А между тем и сейчас у него мало весёлого. Сослали его, конечно, не сюда, ошиблись, как полагается. Только из Фрунзе могли назначить его в Чуйскую долину, в места его бывших работ. А здесь водстрой занимается арыками. Самодовольный полуграмотный казах, начальник водстроя, удостоил создателя Чуйской системы ирригации постоять у порога кабинета, позвонил в обком и согласился принять младшим гидротехником, как девчёнку после училища. А во Фрунзе – нельзя: другая республика.
Как одной фразой описать всю русскую историю? Страна задушенных возможностей.
Но всё же потирает руки седенький: знают его учёные, может быть, перетащат. Расписывается и он, что сослан навечно, а если отлучится – будет отбывать каторгу до 93 лет. Я подношу ему вещи до ворот – до черты, которую запрещено мне переступать. Сейчас он пойдёт снимать у добрых людей угол комнаты и грозится выписать старуху из Москвы. Дети?.. Дети не приедут. Говорят, нельзя бросать московские квартиры. А ещё родственники? Брат есть. Но у брата глубоко несчастная судьба: он историк, не понял октябрьской революции, покинул родину и теперь, бедняга, преподаёт историю Византии в Колумбийском университете. Мы ещё раз смеёмся, жалеем брата и обнимаемся на прощание. Вот промелькнул ещё один замечательный человек и ушёл навсегда.
А нас, остальных, почему-то держат ещё сутки и сутки в маленькой каморке, где на дурном щелястом полу мы спим вплотную, еле вытягивая ноги в длину. Это напоминает мне тот карцер, с которого я начал свой срок восемь лет назад. Освобождённых, нас на ночь запирают на замок, предлагая, если мы хотим, взять внутрь парашу. От тюрьмы только то отличие, что эти дни нас уже не кормят безплатно, мы даём свои деньги, и на них с базара приносят чего-нибудь.

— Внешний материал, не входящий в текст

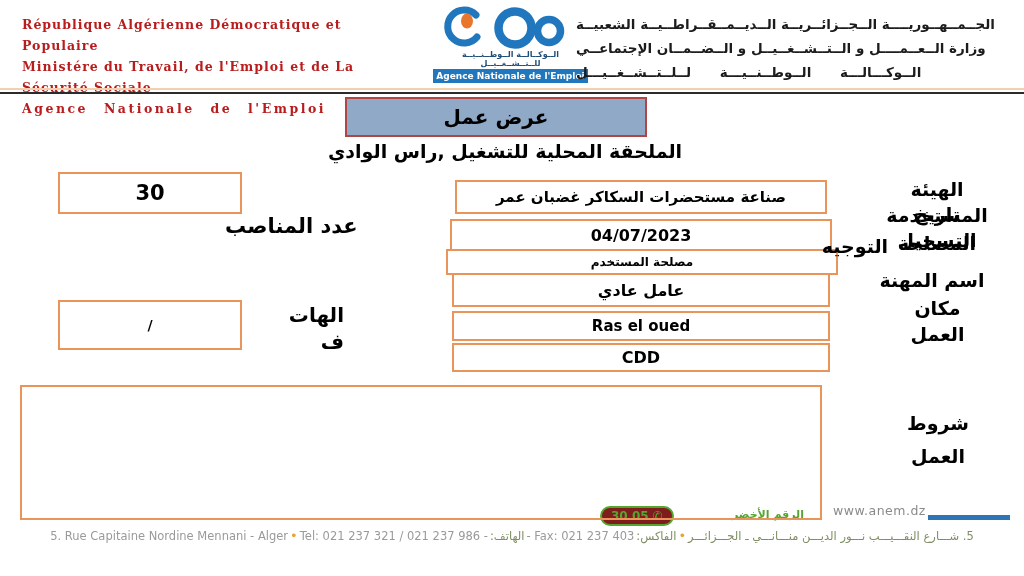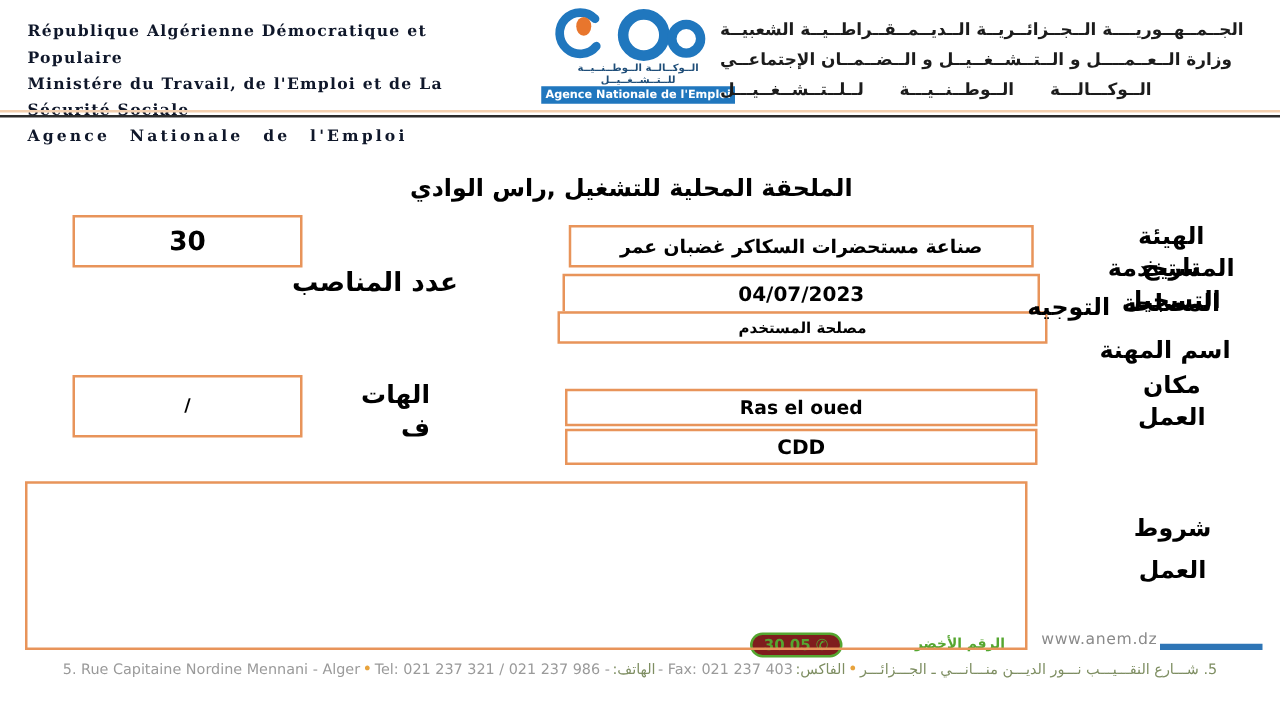"République Algérienne Démocratique et" .hdr-fr { color: #0f172a -> #b91c1c }
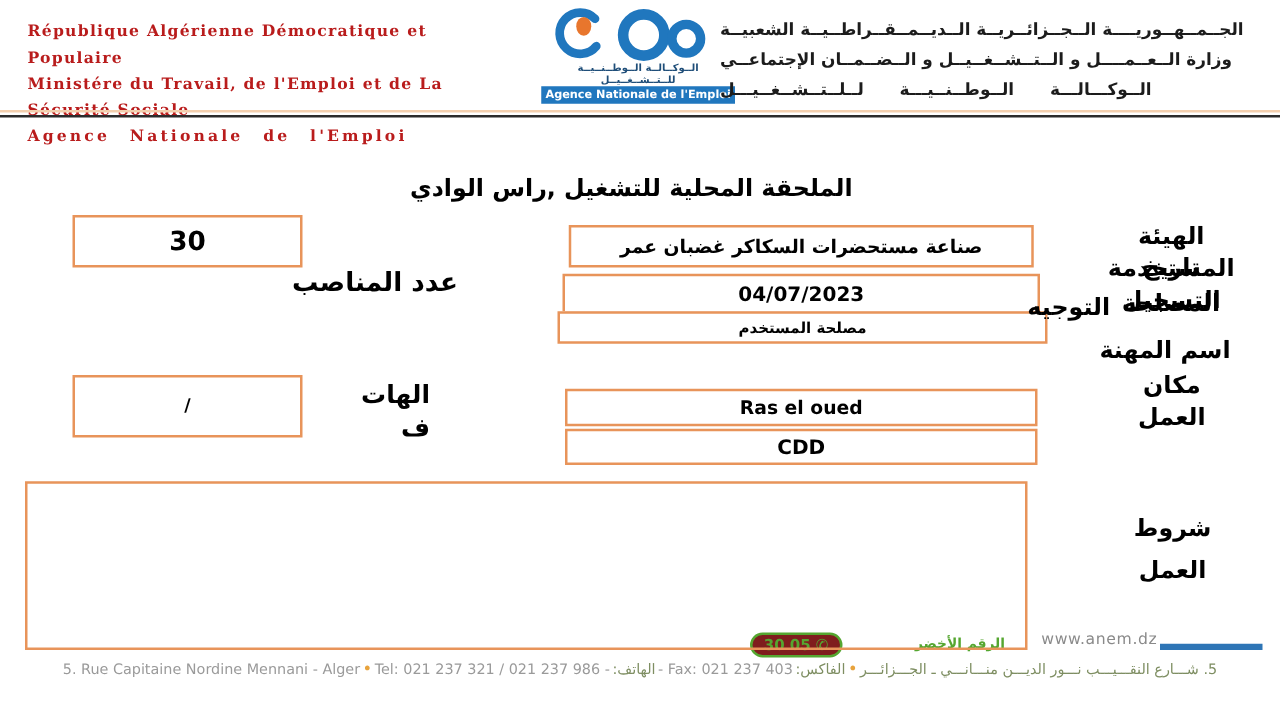"عرض عمل" div.title-box { html: none -> <div>عرض عمل</div> }
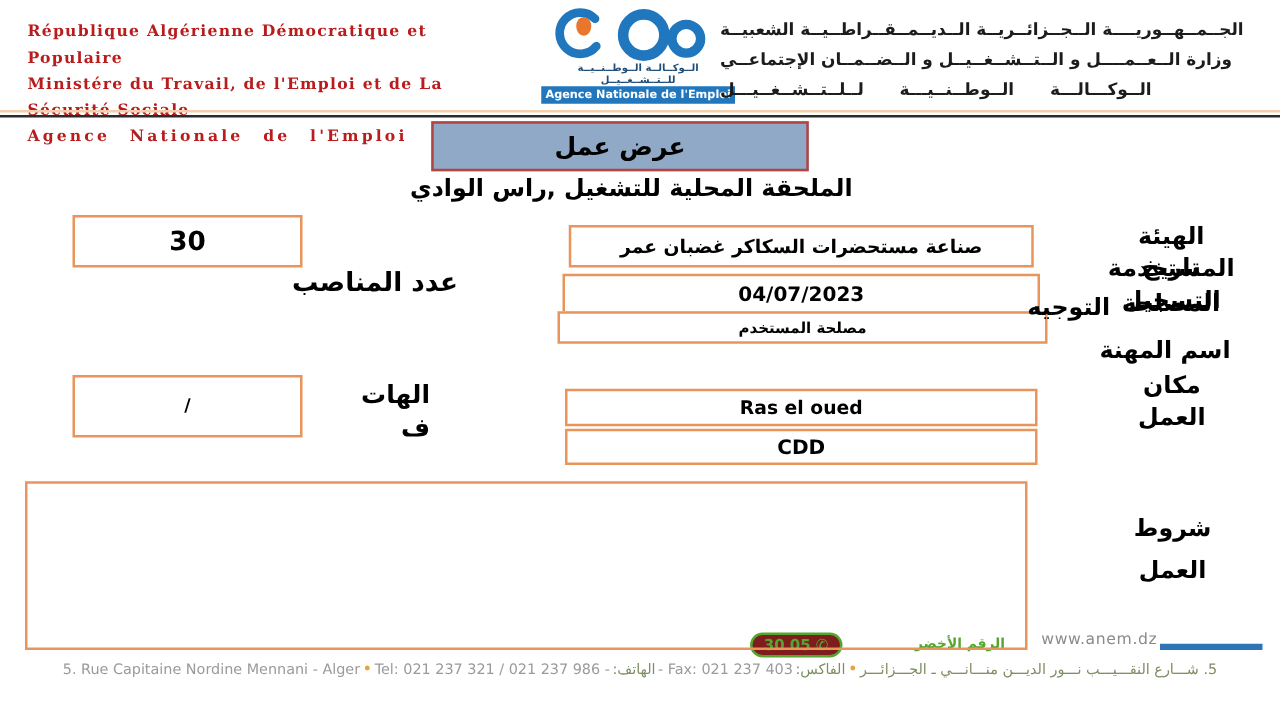"عدد المناصب" .count-label { text-align: center -> left }
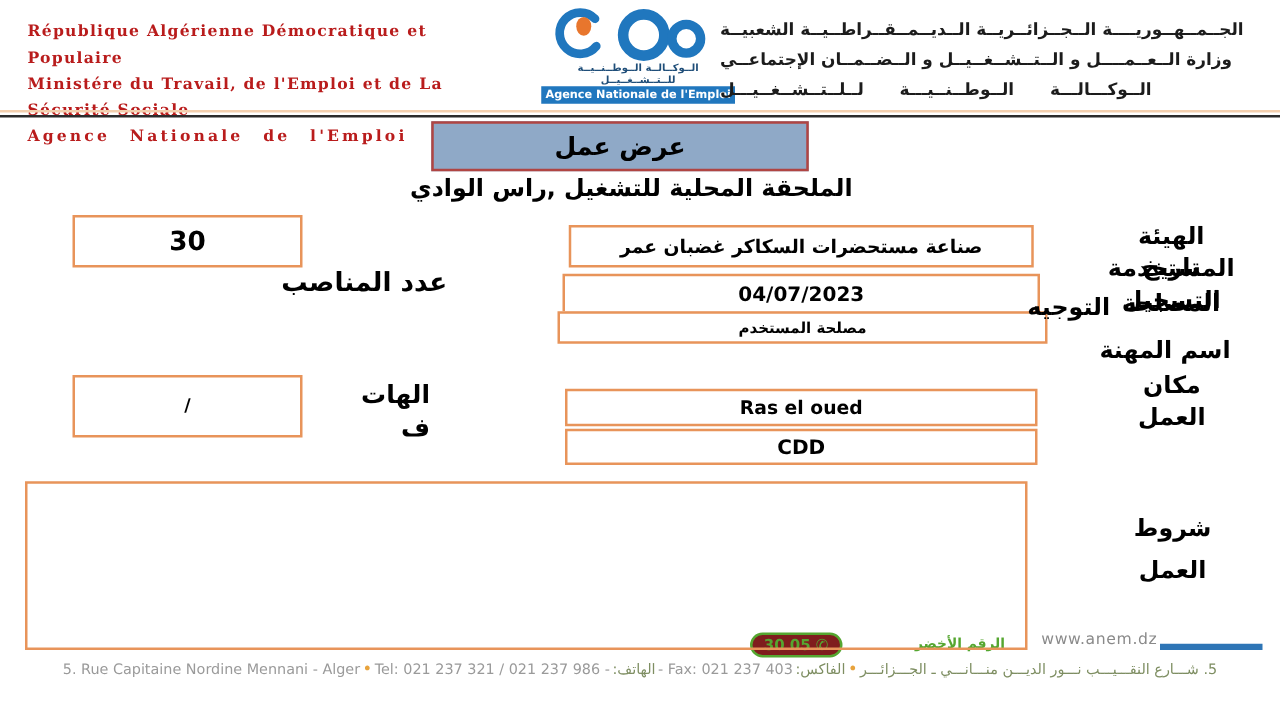"عامل عادي" div.obox { html: none -> <div>عامل عادي</div> }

На третьи сутки приходит самый настоящий конвой с карабинами, нам дают расписаться, что мы получили деньги на дорогу и на еду, дорожные деньги тотчас у нас отбирает конвой (якобы – покупать билеты, на самом деле, напугав проводников, провезут нас безплатно, деньги возьмут себе, это уж их заработок), строят нас колонной по двое с вещами и ведут к вокзалу опять между рядами тополей. Поют птицы, гудит весна, – а ведь только 2 марта! Мы в ватном, жарко, но рады, что на юге. Кому-кому, а невольному человеку круче всего достаётся от морозов.
Целый день везут нас медленным поездом навстречу тому, как мы сюда приехали, потом, от станции Чу, километров десять гонят пешком. Наши мешки и чемоданы заставляют нас славно взопреть, мы клонимся, спотыкаемся, но волочим: каждая тряпочка, вынесенная через лагерную вахту, ещё пригодится нашему нищему телу. А на мне – две телогрейки (одну замотал по инвентаризации) и сверх того – многострадальная фронтовая шинель, истёртая и по фронтовой земле, и по лагерной, – как же теперь её, рыжую, замусоленную, бросить?
День кончается – мы не доехали. Значит, опять ночевать в тюрьме, в Новотроицком. Уж как давно мы свободны, – а всё тюрьма и тюрьма. Камера, голый пол, глазок, оправка, руки назад, кипяток – и только пайки не дают: ведь мы уже свободные.